REQUIRED ACTION:
From the records below, set down exactly the lines starting with the line that contains "quote number: HN-33730 -> HN-33720" and going on through the line that contains "The Power of". Nothing else is wanted.
———
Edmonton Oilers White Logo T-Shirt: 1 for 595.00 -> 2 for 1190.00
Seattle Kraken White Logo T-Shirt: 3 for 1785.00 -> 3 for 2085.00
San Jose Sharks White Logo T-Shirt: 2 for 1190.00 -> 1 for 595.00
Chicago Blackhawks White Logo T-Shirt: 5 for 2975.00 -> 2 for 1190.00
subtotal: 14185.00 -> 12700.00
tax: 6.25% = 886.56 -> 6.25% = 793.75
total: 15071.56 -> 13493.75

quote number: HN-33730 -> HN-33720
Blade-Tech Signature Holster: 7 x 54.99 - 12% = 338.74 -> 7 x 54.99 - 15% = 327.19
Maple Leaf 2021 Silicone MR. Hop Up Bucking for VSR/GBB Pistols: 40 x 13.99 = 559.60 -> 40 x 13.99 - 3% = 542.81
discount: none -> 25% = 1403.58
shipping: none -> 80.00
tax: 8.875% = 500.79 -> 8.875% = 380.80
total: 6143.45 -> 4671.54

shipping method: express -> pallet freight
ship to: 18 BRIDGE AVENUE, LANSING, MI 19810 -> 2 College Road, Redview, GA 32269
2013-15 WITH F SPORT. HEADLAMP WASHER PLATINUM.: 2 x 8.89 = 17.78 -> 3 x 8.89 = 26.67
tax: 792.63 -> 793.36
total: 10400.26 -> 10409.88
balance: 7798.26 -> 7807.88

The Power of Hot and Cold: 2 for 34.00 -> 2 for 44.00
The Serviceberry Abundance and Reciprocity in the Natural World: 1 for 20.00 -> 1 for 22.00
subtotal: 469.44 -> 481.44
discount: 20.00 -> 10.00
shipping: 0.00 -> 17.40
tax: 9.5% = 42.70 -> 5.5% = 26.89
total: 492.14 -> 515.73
———
REPLY TO THE TASK:
quote number: HN-33730 -> HN-33720
Blade-Tech Signature Holster: 7 x 54.99 - 12% = 338.74 -> 7 x 54.99 - 15% = 327.19
Maple Leaf 2021 Silicone MR. Hop Up Bucking for VSR/GBB Pistols: 40 x 13.99 = 559.60 -> 40 x 13.99 - 3% = 542.81
discount: none -> 25% = 1403.58
shipping: none -> 80.00
tax: 8.875% = 500.79 -> 8.875% = 380.80
total: 6143.45 -> 4671.54

shipping method: express -> pallet freight
ship to: 18 BRIDGE AVENUE, LANSING, MI 19810 -> 2 College Road, Redview, GA 32269
2013-15 WITH F SPORT. HEADLAMP WASHER PLATINUM.: 2 x 8.89 = 17.78 -> 3 x 8.89 = 26.67
tax: 792.63 -> 793.36
total: 10400.26 -> 10409.88
balance: 7798.26 -> 7807.88

The Power of Hot and Cold: 2 for 34.00 -> 2 for 44.00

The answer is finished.